I'd describe scenes, and then rewrite the same paragraph over and over and over again, trying to find better words to describe the things I thought were important, trying to impart some emotion onto a description of people sitting in a room, of people walking past buildings on a street. I'd try to turn it from something meaningless and everyday into something that was new and unique, filled with feeling, in the way Nabokov in his autobiography was able to make catching butterflies as a young boy in a Russian forest sound magical and filled with emotion that he's able to impart on the reader.

I haven't done that for a long time - just sitting down and spending an hour on a single paragraph, just for my joy. Most writing I do as an adult is very perfunctory, a means to an end: a company blog post about a product launch, a support article or an email to set up a meeting.
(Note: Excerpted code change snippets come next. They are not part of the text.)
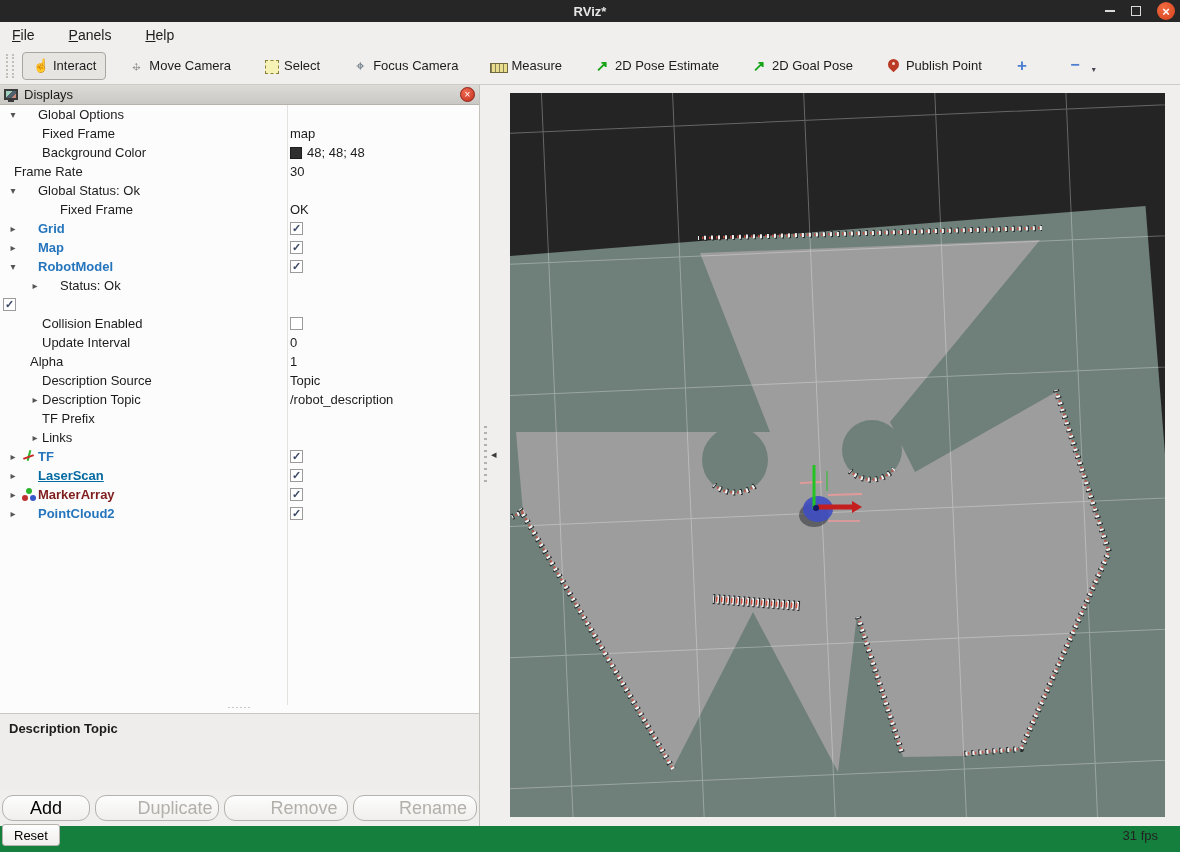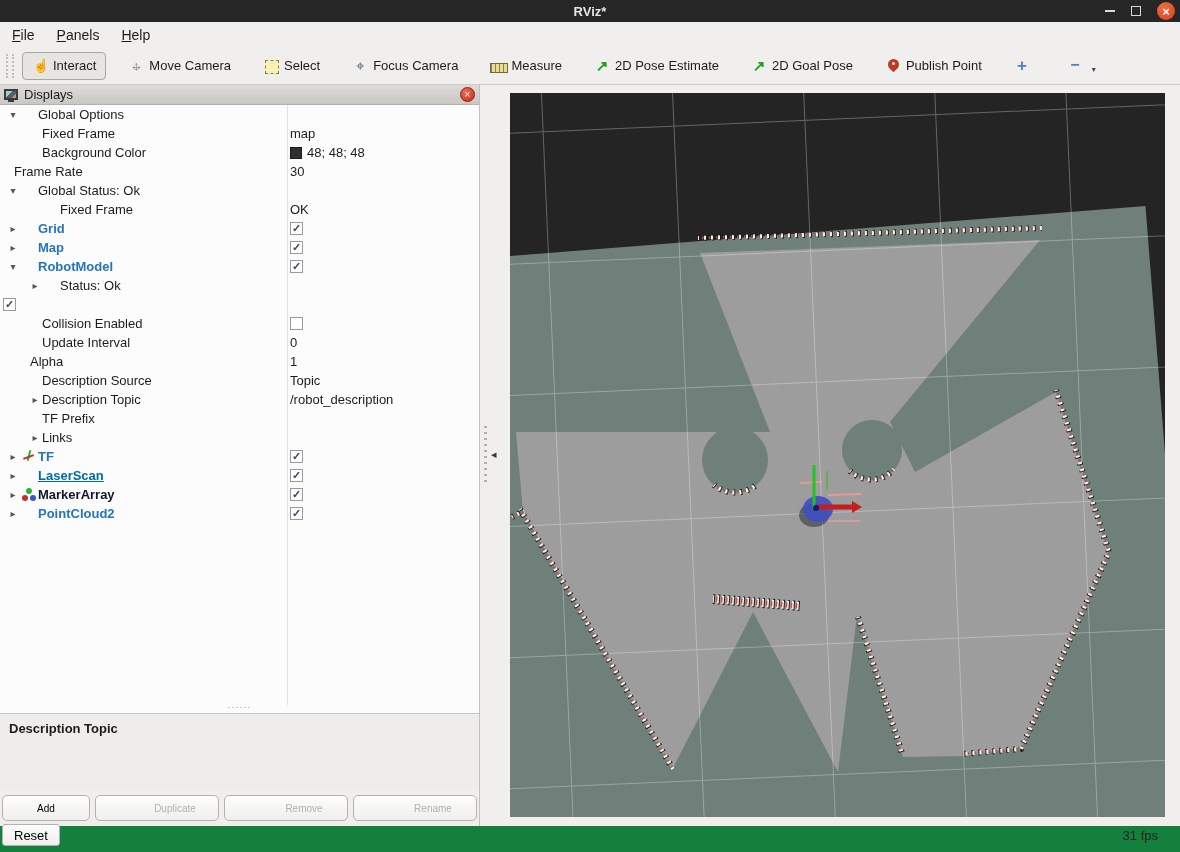"File" .menubar { gap: 22px -> 34px }
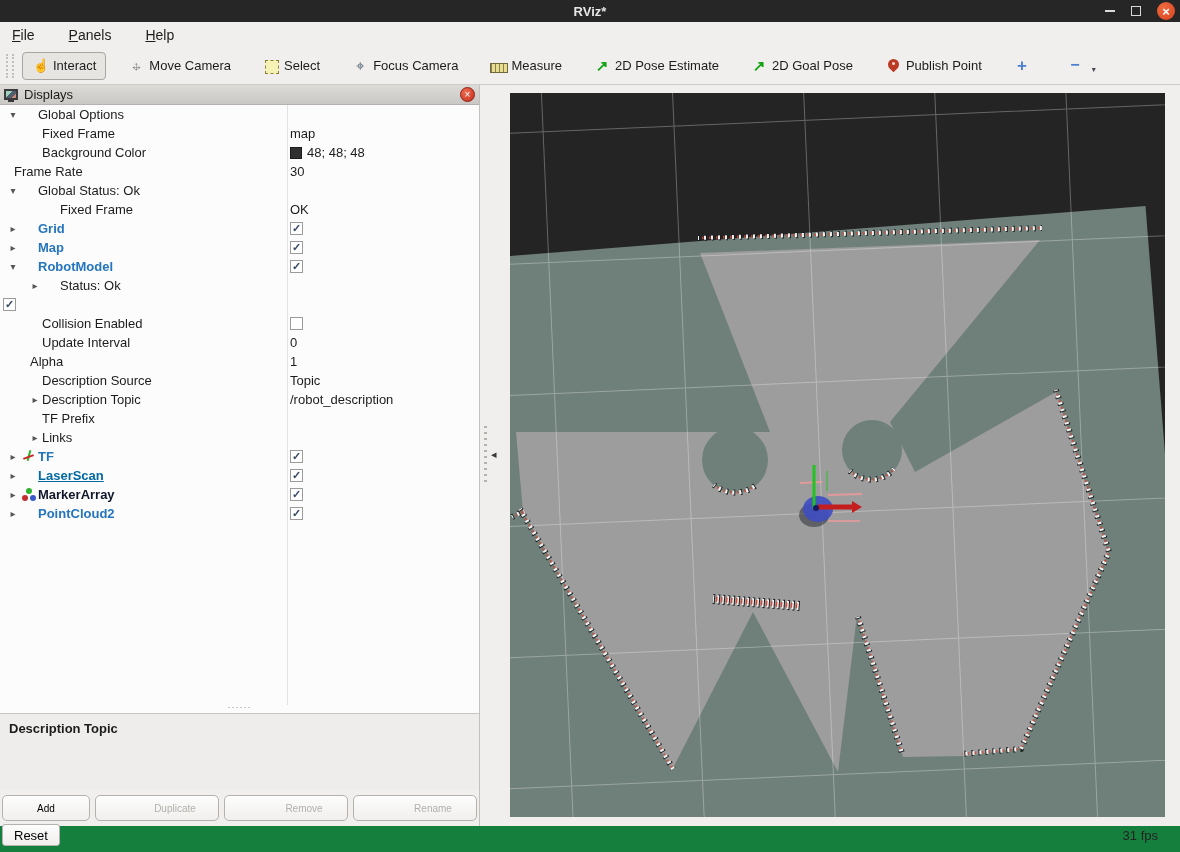"MarkerArray" span.tlabel { color: #0f172a -> #7f1d1d }
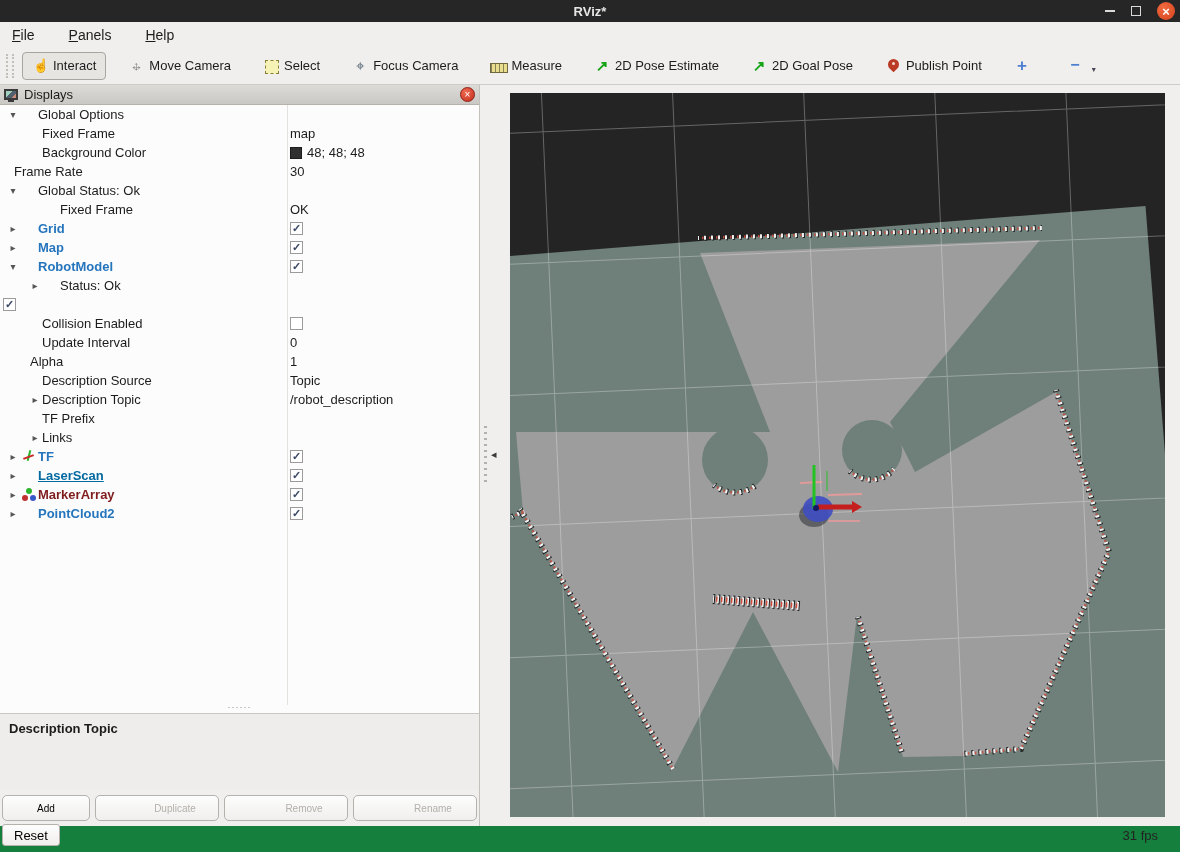"Add" .pbtn { border-radius: 5px -> 11px; font-size: 10px -> 18px }
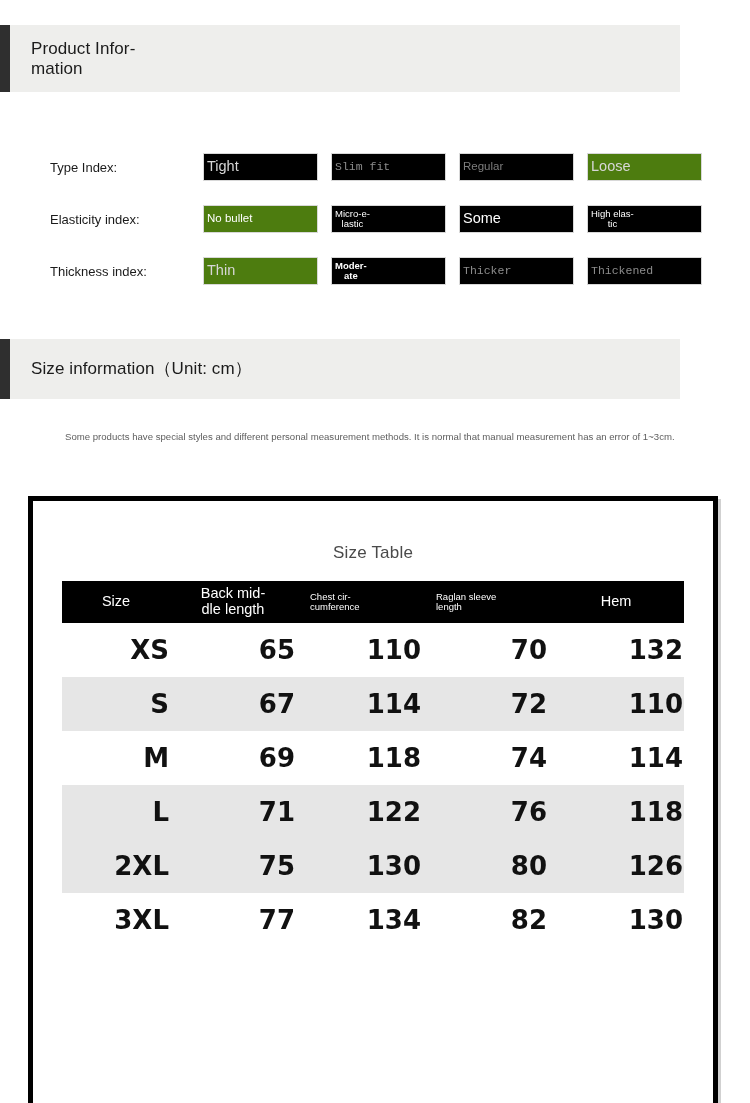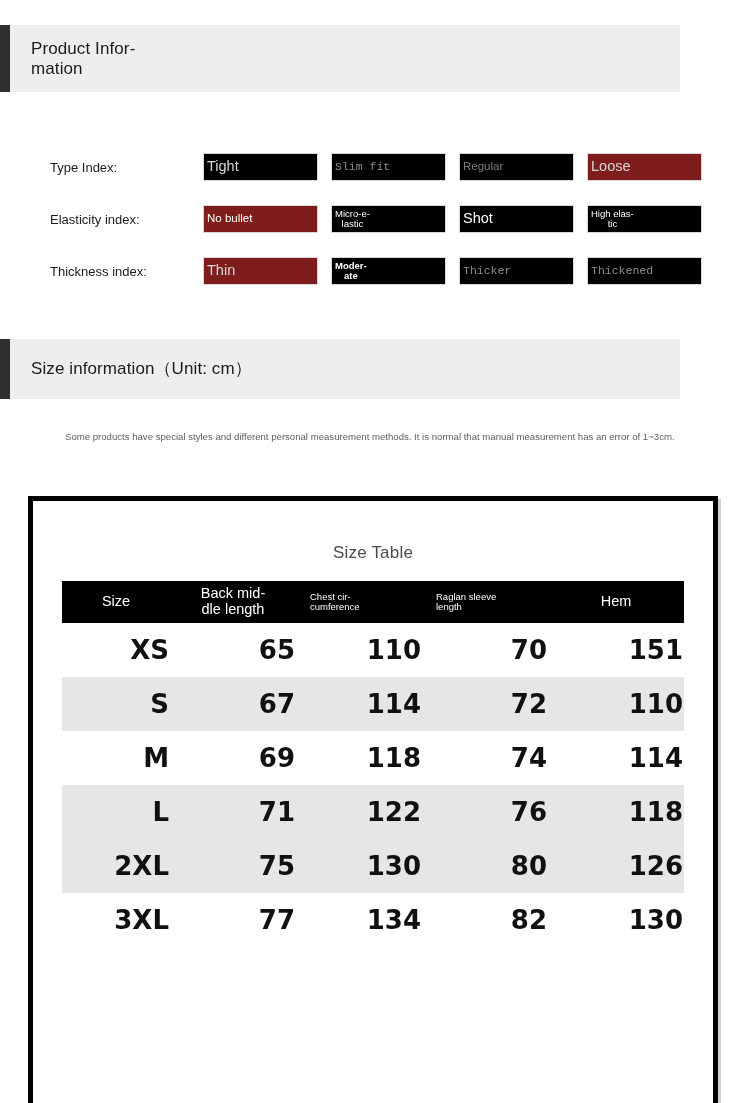"Loose" .pill.bg-gray { background: #7f1d1d -> #4d7c0f }
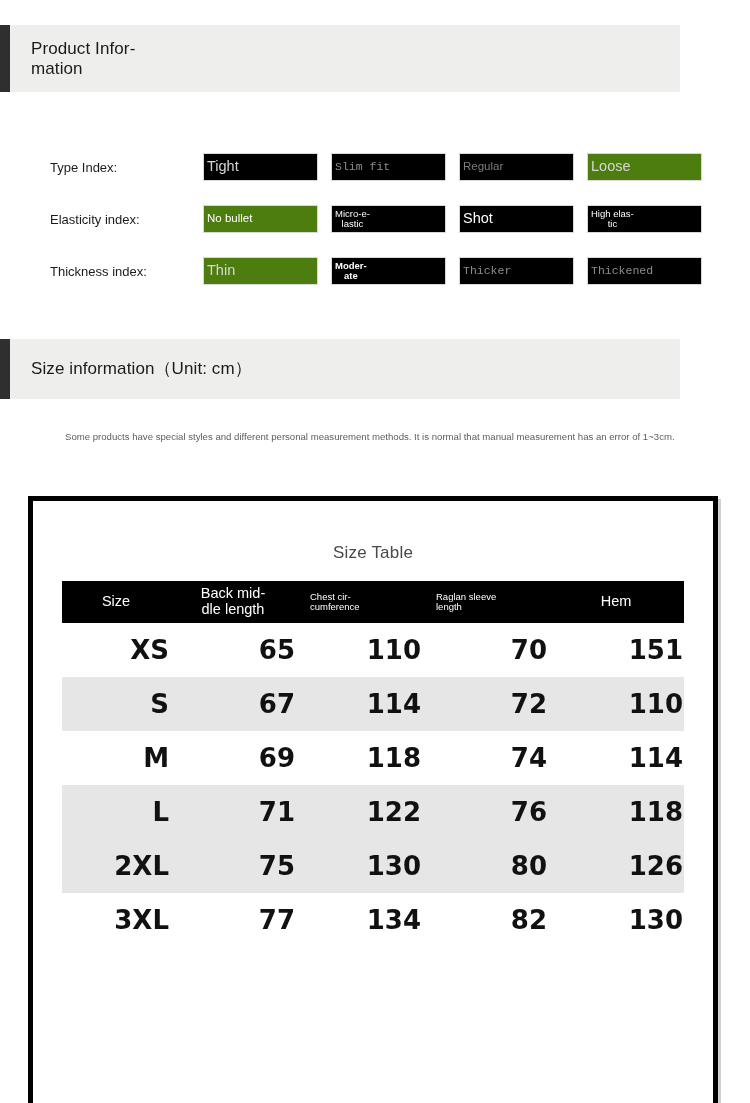"Shot" span { text: Shot -> Some }
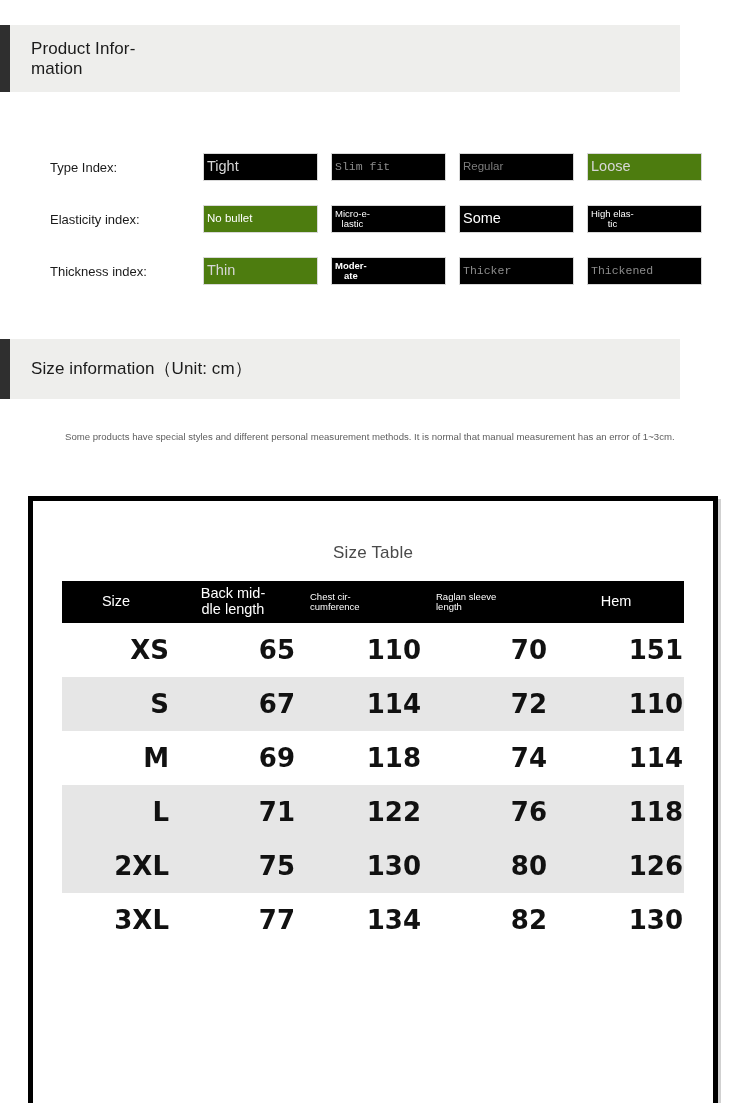"151" td { text: 151 -> 132 }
I want to go back to a place where I feel like I have the time to just write for myself, not with the goal of publishing it for the world to see. This blog is a bit like that: I never expect anyone to read most of what I publish on here, it's an archive of things I learn and emotions I want to store for safekeeping. But writing for my blog is still a means to an end, trying to make writing something 'productive' that forms an end product that could be consumed.

I want to go back to scribbling in a notebook, writing stories just for the sake of exercising the creative part of my brain, between class notes with physics formulas and misspelled French words.